Web interface edit records

<<<<

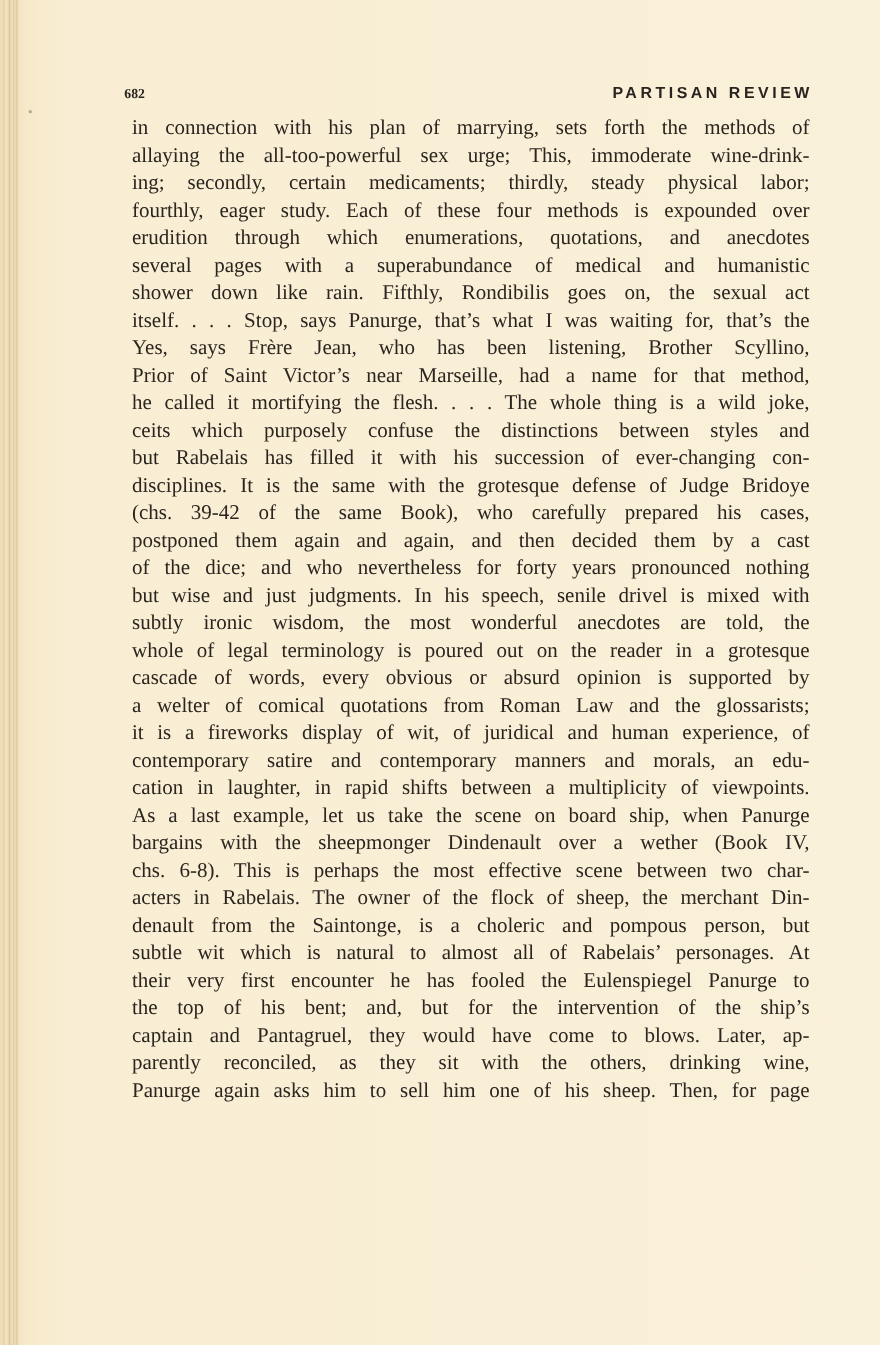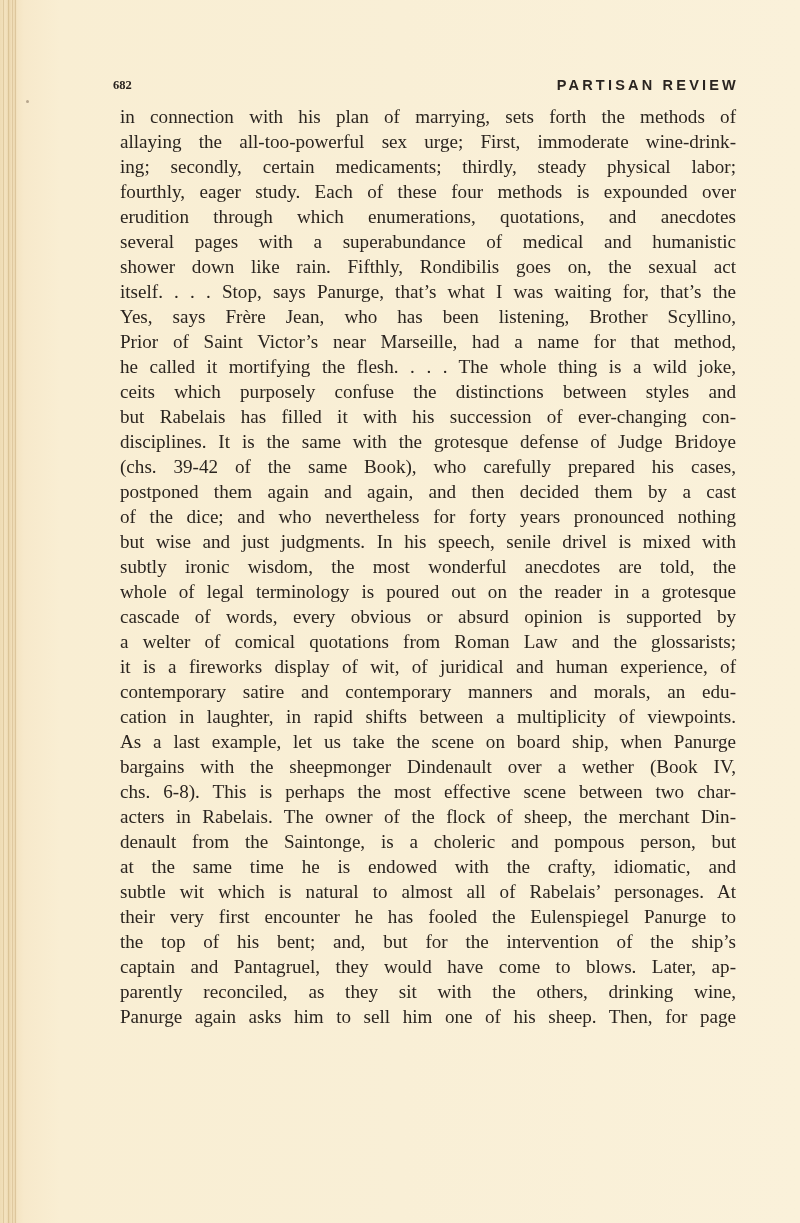--- a/index.html
+++ b/index.html
@@ -88,21 +88,21 @@
 
   <div class="speck" style="left:26px; top:100px;"></div>
 
   <div class="header">
     <span class="folio">682</span>
     <span class="running-head">PARTISAN REVIEW</span>
   </div>
 
   <div class="body-text" id="body-text">
       <span class="line">in connection with his plan of marrying, sets forth the methods of</span>
-      <span class="line">allaying the all-too-powerful sex urge; First, immoderate wine-drink-</span>
+      <span class="line">allaying the all-too-powerful sex urge; This, immoderate wine-drink-</span>
       <span class="line">ing; secondly, certain medicaments; thirdly, steady physical labor;</span>
       <span class="line">fourthly, eager study. Each of these four methods is expounded over</span>
       <span class="line">erudition through which enumerations, quotations, and anecdotes</span>
       <span class="line">several pages with a superabundance of medical and humanistic</span>
       <span class="line">shower down like rain. Fifthly, Rondibilis goes on, the sexual act</span>
       <span class="line">itself. . . . Stop, says Panurge, that’s what I was waiting for, that’s the</span>
       <span class="line">Yes, says Frère Jean, who has been listening, Brother Scyllino,</span>
       <span class="line">Prior of Saint Victor’s near Marseille, had a name for that method,</span>
       <span class="line">he called it mortifying the flesh. . . . The whole thing is a wild joke,</span>
       <span class="line">ceits which purposely confuse the distinctions between styles and</span>
@@ -117,21 +117,20 @@
       <span class="line">cascade of words, every obvious or absurd opinion is supported by</span>
       <span class="line">a welter of comical quotations from Roman Law and the glossarists;</span>
       <span class="line">it is a fireworks display of wit, of juridical and human experience, of</span>
       <span class="line">contemporary satire and contemporary manners and morals, an edu-</span>
       <span class="line">cation in laughter, in rapid shifts between a multiplicity of viewpoints.</span>
       <span class="line">As a last example, let us take the scene on board ship, when Panurge</span>
       <span class="line">bargains with the sheepmonger Dindenault over a wether (Book IV,</span>
       <span class="line">chs. 6-8). This is perhaps the most effective scene between two char-</span>
       <span class="line">acters in Rabelais. The owner of the flock of sheep, the merchant Din-</span>
       <span class="line">denault from the Saintonge, is a choleric and pompous person, but</span>
-      <span class="line">at the same time he is endowed with the crafty, idiomatic, and</span>
       <span class="line">subtle wit which is natural to almost all of Rabelais’ personages. At</span>
       <span class="line">their very first encounter he has fooled the Eulenspiegel Panurge to</span>
       <span class="line">the top of his bent; and, but for the intervention of the ship’s</span>
       <span class="line">captain and Pantagruel, they would have come to blows. Later, ap-</span>
       <span class="line">parently reconciled, as they sit with the others, drinking wine,</span>
       <span class="line">Panurge again asks him to sell him one of his sheep. Then, for page</span>
     </div>
 </div>
 
 </body></html>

>>>>

**PROBLEM TO SOLVE**:
In the entries above, find each line containing the string "says" and copy it.

**SOLUTION**:
       <span class="line">itself. . . . Stop, says Panurge, that’s what I was waiting for, that’s the</span>
       <span class="line">Yes, says Frère Jean, who has been listening, Brother Scyllino,</span>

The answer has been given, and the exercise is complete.